Recorded data:
>>>>
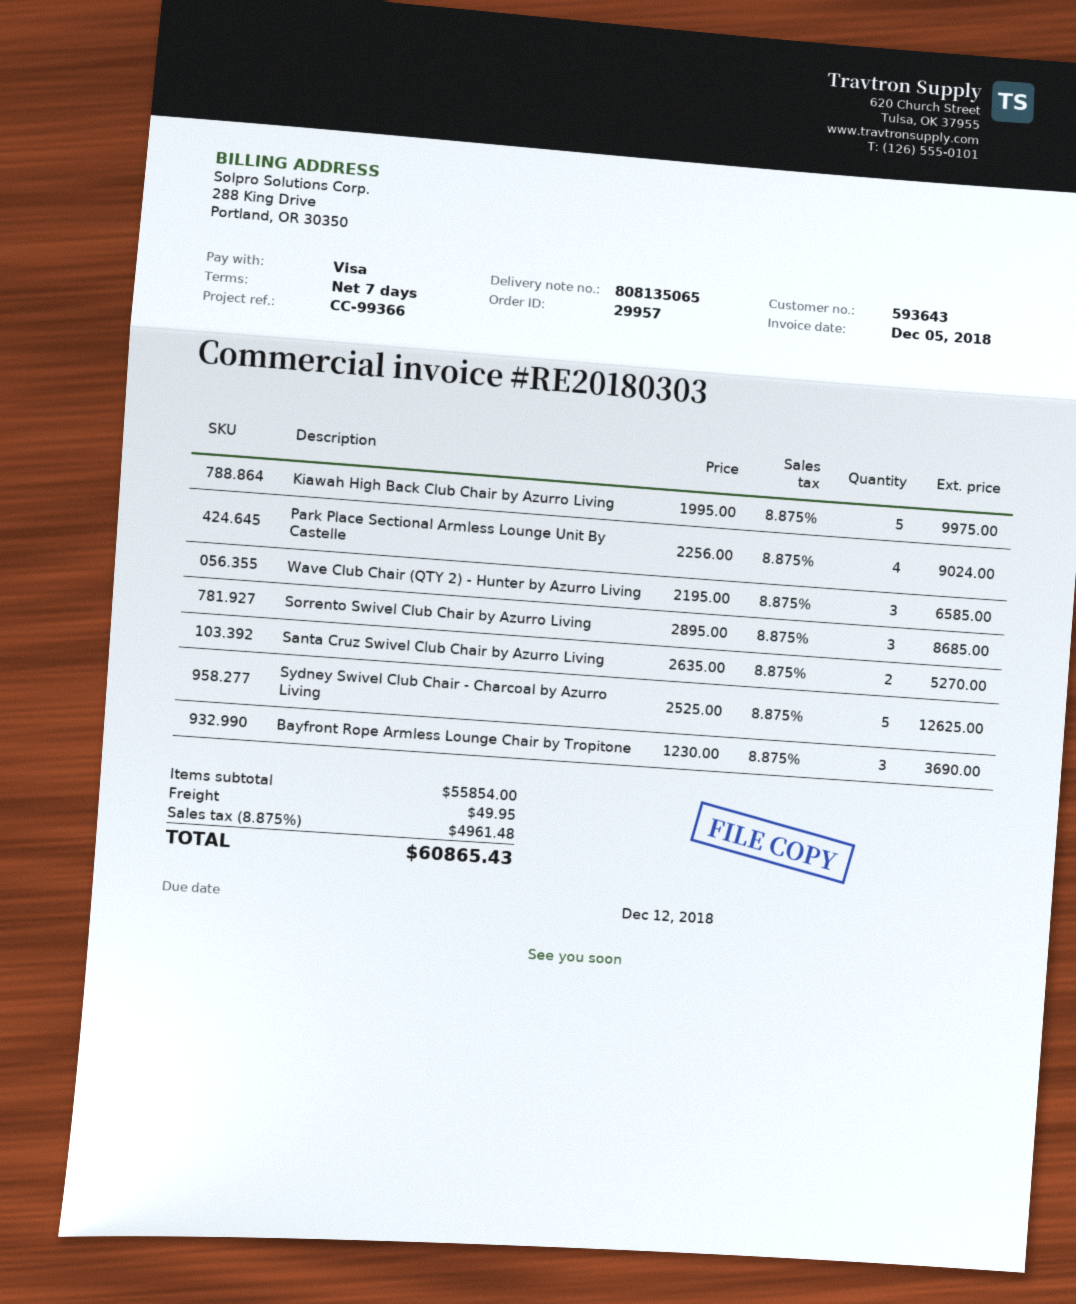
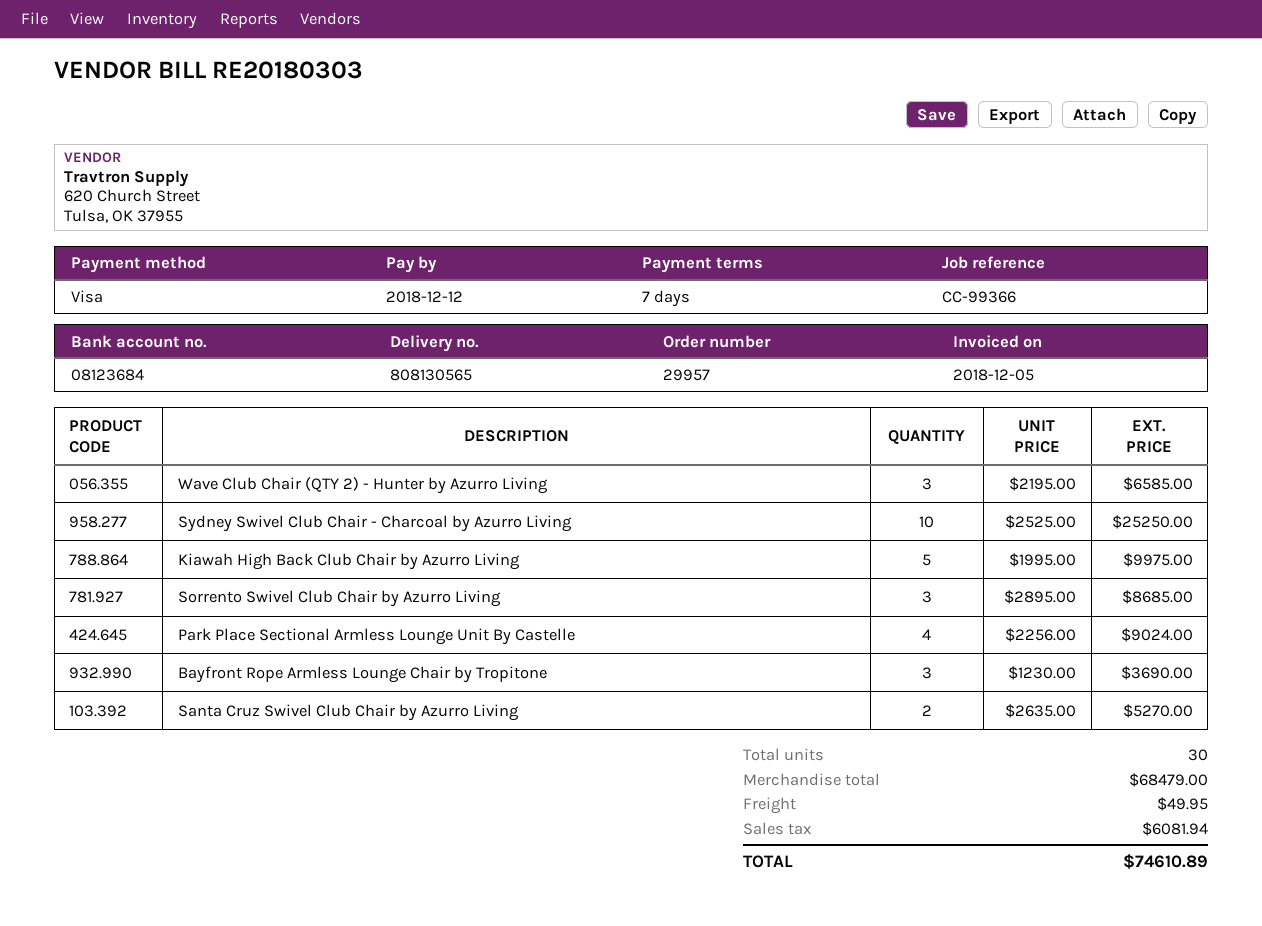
delivery note number: 808135065 -> 808130565
Sydney Swivel Club Chair - Charcoal by Azurro Living: 5 x 2525.00 = 12625.00 -> 10 x 2525.00 = 25250.00
subtotal: 55854.00 -> 68479.00
tax: 4961.48 -> 6081.94
total: 60865.43 -> 74610.89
<<<<
Pictures must not appear in the copy, and every record must be restated word for word.

> [Answer section]:
delivery note number: 808135065 -> 808130565
Sydney Swivel Club Chair - Charcoal by Azurro Living: 5 x 2525.00 = 12625.00 -> 10 x 2525.00 = 25250.00
subtotal: 55854.00 -> 68479.00
tax: 4961.48 -> 6081.94
total: 60865.43 -> 74610.89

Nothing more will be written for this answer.